** Opening Supplied material block **

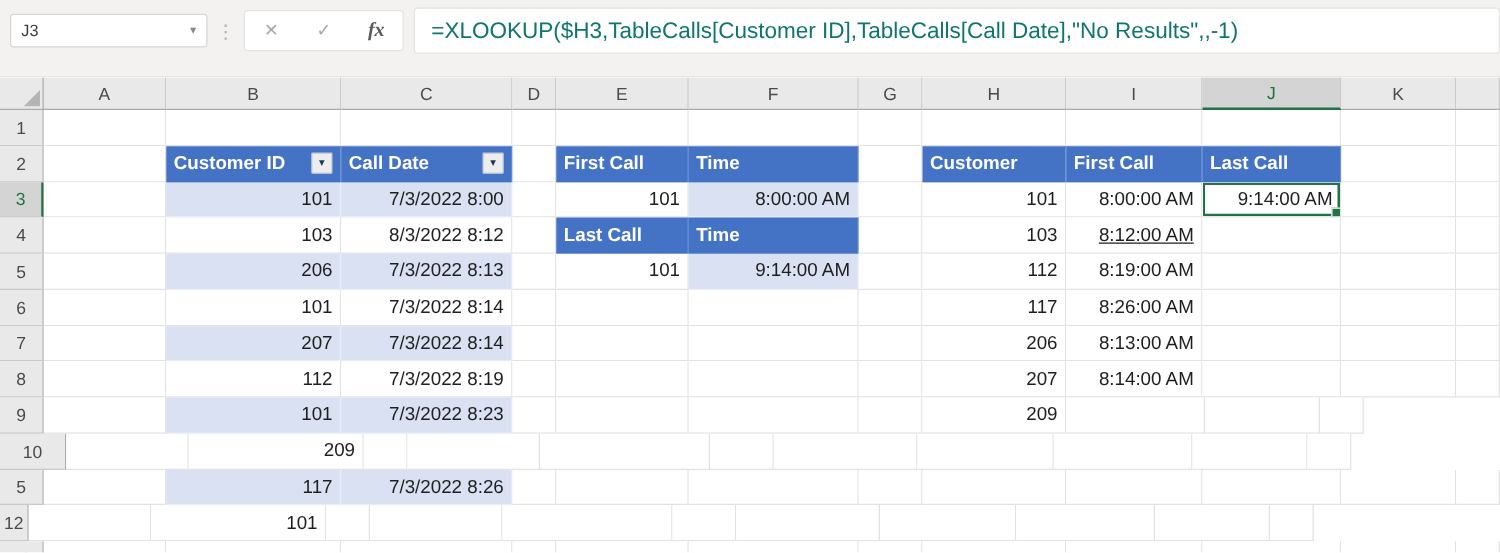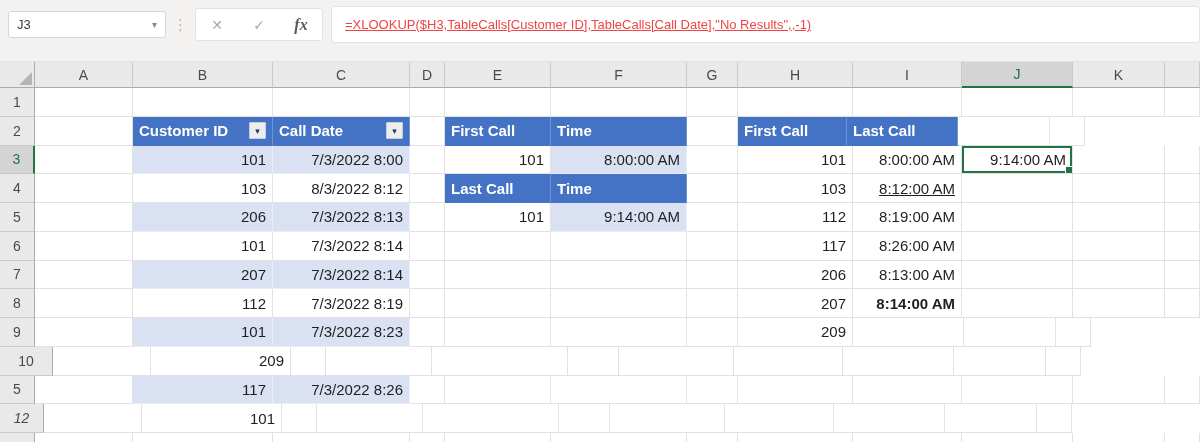--- a/index.html
+++ b/index.html
@@ -28,7 +28,7 @@
   .formulabar {
     flex: 1; height: 37px; background: #fff; border: 1px solid #E3E3E3; border-radius: 3px;
     margin-left: 8px; display: flex; align-items: center; padding: 0 13px;
-    font-size: 13px; color: #ef4444; white-space: nowrap; overflow: hidden; text-decoration: underline;
+    font-size: 18px; color: #0f766e; white-space: nowrap; overflow: hidden;
   }
 
   

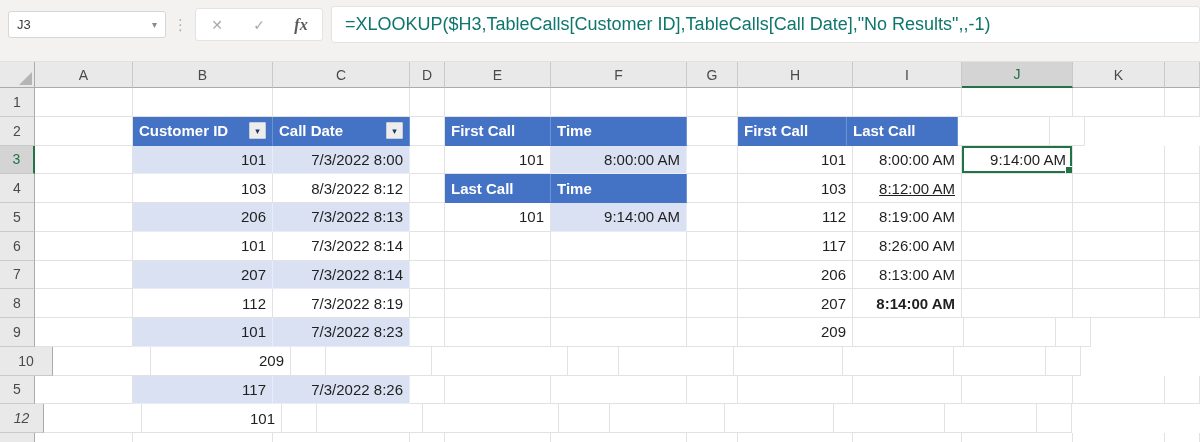--- a/index.html
+++ b/index.html
@@ -144,6 +144,9 @@
           <span class="v">Time</span>
         </div>
         <div class="cell" style="width: 51px;"></div>
+        <div class="cell th" style="width: 115px;">
+          <span class="v">Customer</span>
+        </div>
         <div class="cell th" style="width: 109px;">
           <span class="v">First Call</span>
         </div>

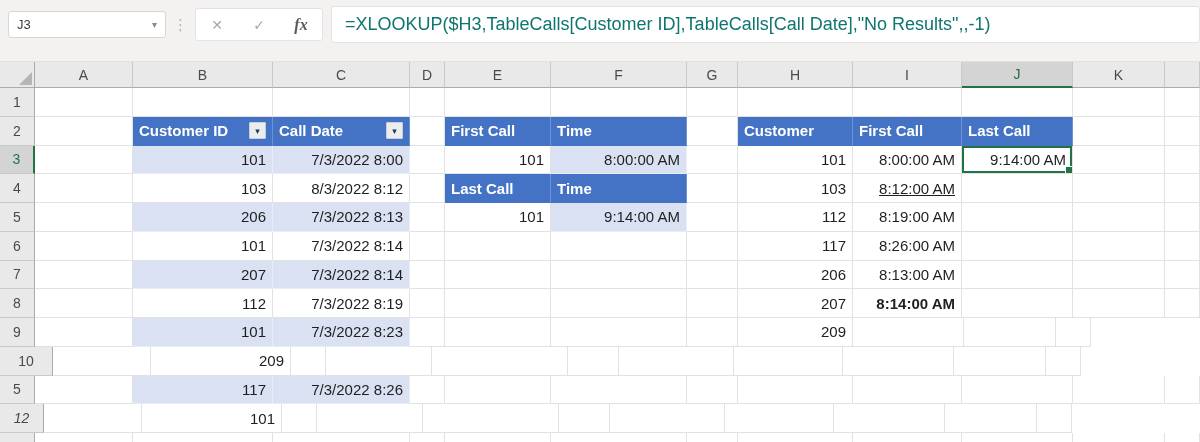--- a/index.html
+++ b/index.html
@@ -301,7 +301,7 @@
         <div class="cell num" style="width: 115px;">
           <span class="v">207</span>
         </div>
-        <div class="cell num" style="width: 109px; font-weight: bold;">
+        <div class="cell num" style="width: 109px;">
           <span class="v">8:14:00 AM</span>
         </div>
         <div class="cell" style="width: 111px;"></div>

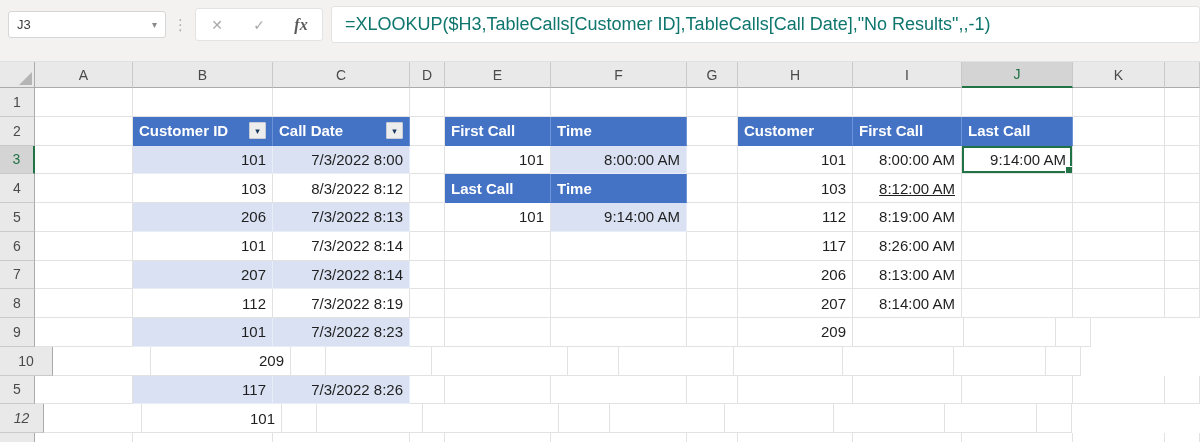--- a/index.html
+++ b/index.html
@@ -364,7 +364,7 @@
         <div class="cell" style="width: 35px;"></div>
       </div>
       <div class="row">
-        <div class="rowhdr" style="width: 44px; font-style: italic;">12</div>
+        <div class="rowhdr" style="width: 23px;">12</div>
         <div class="cell" style="width: 98px;"></div>
         <div class="cell num" style="width: 140px;">
           <span class="v">101</span>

** Closing Supplied material block **

● Aim of the exercise: For the string "flex", return every line of the data where it appears.

● Response to the task:
     flex: 1; height: 37px; background: #fff; border: 1px solid #E3E3E3; border-radius: 3px;
     margin-left: 8px; display: flex; align-items: center; padding: 0 13px;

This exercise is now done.